We design systems around the size of delays that are expected. You may have seen the popular table “latency numbers every programmer should know” which lists some delays that are significant in technology systems we build.
Teams are systems too. Delays in operations that teams need to perform regularly are significant to their effectiveness. We should know what they are.
Ssh to a server on the other side of the world and you will feel frustration; delay in the feedback loop from keypress to that character displayed on the screen.
Here’s some important feedback loops for a team, with feasible delays. I’d consider these delays tolerable by a team doing their best work (in contexts I’ve worked in). Some teams can do better, lots do worse.
Operation | Delay |
Run unit tests for the code you’re working on | < 100 Milliseconds |
Run all unit tests in the codebase | < 20 Seconds |
Run integration tests | < 2 Minutes |
From pushing a commit to live in production | < 5 Minutes |
Breakage to Paging Oncall | per SLO/Error Budget |
Team Feedback | < 2 Hours |
Customer Feedback | < 1 Week |
Commercial Bet Feedback | < 1 Quarter |
What are the equivalent feedback mechanisms for your team? How long do they take? How do they influence your work?
Feedback Delays Matter
They represent how quickly we can learn.
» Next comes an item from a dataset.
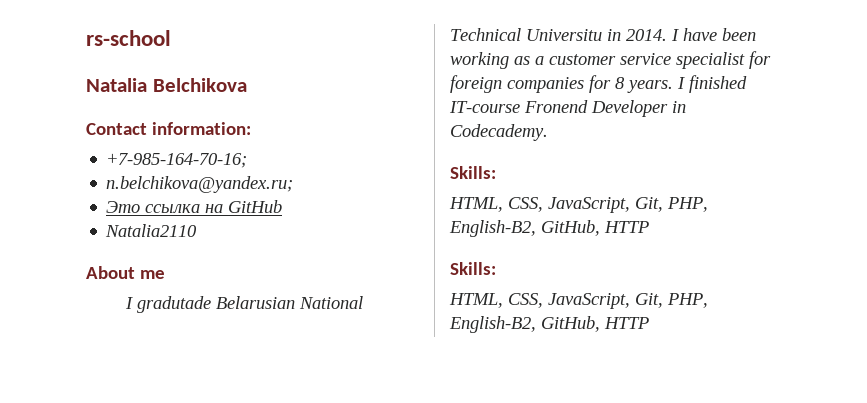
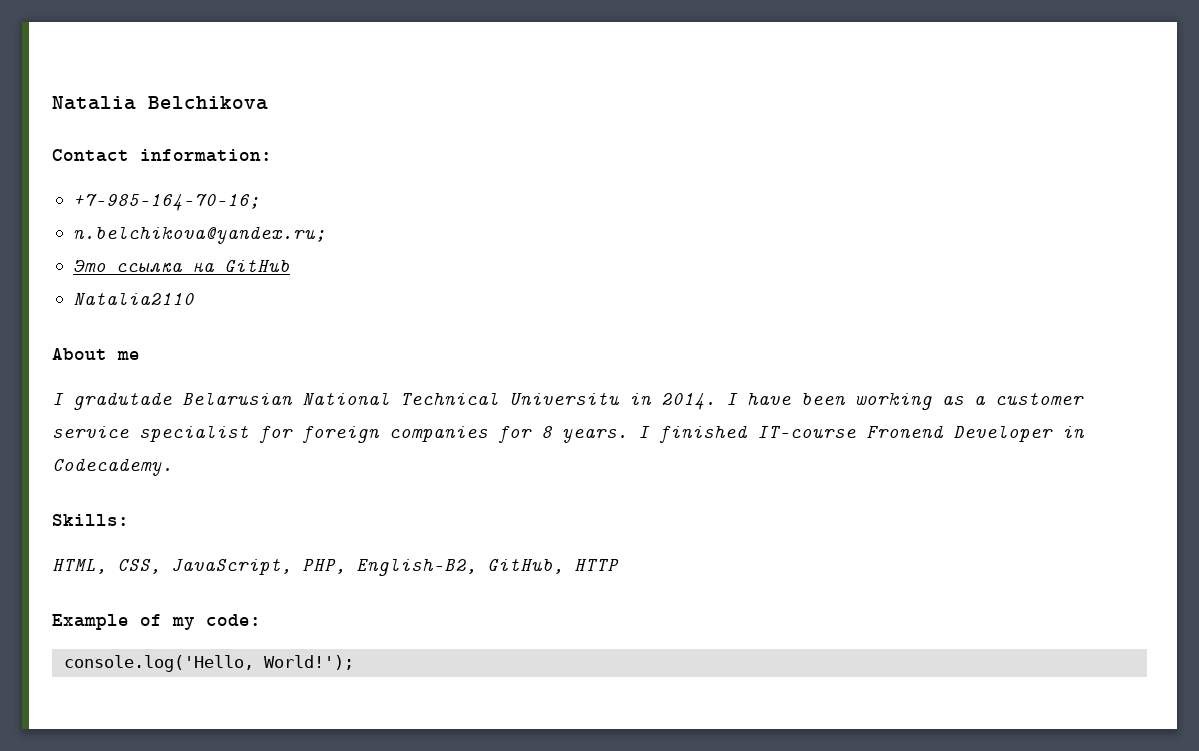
[86,30,171,46] rs-school // -> (52, 103) none
[635,197,663,212] Git, -> (292, 566) none
[450,262,496,275] [449,293,708,309] [449,316,649,333] Skills: // HTML, CSS, JavaScript, Git, PHP, English-B2, GitHub, HTTP -> [52,614,261,630] [63,655,354,672] Example of my code: // console.log('Hello, World!');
Keeping the delays as low as the table above means we can get feedback as fast as we have made any meaningful progress. Our tools/system do not hold us back.
Feedback can be synchronous if you keep them this fast. You can wait for feedback and immediately use it to inform your next steps. This helps avoid the costs of context switching.
With fast feedback loops we run tests, and fix broken behaviour. We integrate our changes and update our design to incoporate a colleague’s refactoring.
Fast is deploying to production and immediately addressing the performance degradation we observe. It’s rolling out a feature to 1% of users and immediately addressing errors some of them see.
With slow feedback loops we run tests and respond to some emails while they run, investigate another bug, come back and view the test results later. At this point we struggle to build a mental model to understand the errors. Eventually we’ll fix them and then spend the rest of the afternoon trying to resolve conflicts with a branch containing a week’s changes that a teammate just merged.
With slow deploys you might have to schedule a change to production. Risking being surprised by errors reported later that week, when it has finally gone live, asynchronously. Meanwhile users have been experiencing problems for hours.
Losing Twice
As feedback delays increase, we lose twice:
a) We waste more time waiting for these operations (or worse—incur context switching costs as we fill the time waiting)
b) We are incentivised to seek feedback less often, since it is costly to do so. Thereby wasting more time & effort going in the wrong direction.
I picture this as a meandering path towards the most value. Value often isn’t where we thought it was at the start. Nor is the route to it often what we envisioned at the start.
We waste time waiting for feedback. We waste time by following our circuitous route. Feedback opportunities can bring us closer to the ideal line.
When feedback is slow it’s like setting piles of money on fire. Investment in reducing feedback delays often pays off surprisingly quickly—even if it means pausing forward progress while you attend to it.
This pattern of going in slightly the wrong direction then correcting repeats at various granularities of change. From TDD, to doing (not having) continuous integration. From continuous deployment to testing in production. From customers in the team, to team visibility of financial results.
Variable delays are even worse
In recent times you may have experienced the challenge of having conversations over video links with significant delays. This is even harder when the delay is variable. It’s hard to avoid talking over each other.
Similarly, it’s pretty bad if we know it’s going to take all day to deploy a change to production. But it’s so worse if we think we can do it in 10 minutes, when it actually ends up taking all day. Flaky deployment checks, environment problems, change conflicts create unpredictable delays.
It’s hard to get anything done when we don’t know what to expect. Like trying to hold a video conversation with someone on a train that’s passing through the occasional tunnel.
Measure what Matters
The time it takes for key types of feedback can be a useful lead indicator on the impact a team can have over the longer term. If delays in your team are important to you why not measure them and see if they’re getting better or worse over time? This doesn’t have to be heavyweight.
How about adding a timer to your deploy process and graphing the time it takes from start to production over time? If you don’t have enough datapoints to plot deploy delay over time that probably tells you something ;)
Or what about a physical/virtual wall for waste. Add to a tally or add a card every time you have wasted 5 mins waiting. Make it visible. How big did the tally get each week?
What do the measurements tell you? If you stopped all feature work for a week and instead halved your lead time to production, how soon would it pay off?
Would you hit your quarterly goals more easily if you stopped sprinting and first removed the concrete blocks strapped to your feet?
What’s your experience?
Every team has a different context. Different sorts of feedback loops will be more or less important to different teams. What’s important enough for your team to measure? What’s more important than I’ve listed here?
What is difficult to keep fast? What gets in the way? What is so slow in your process that synchronous feedback seems like an unattainable dream?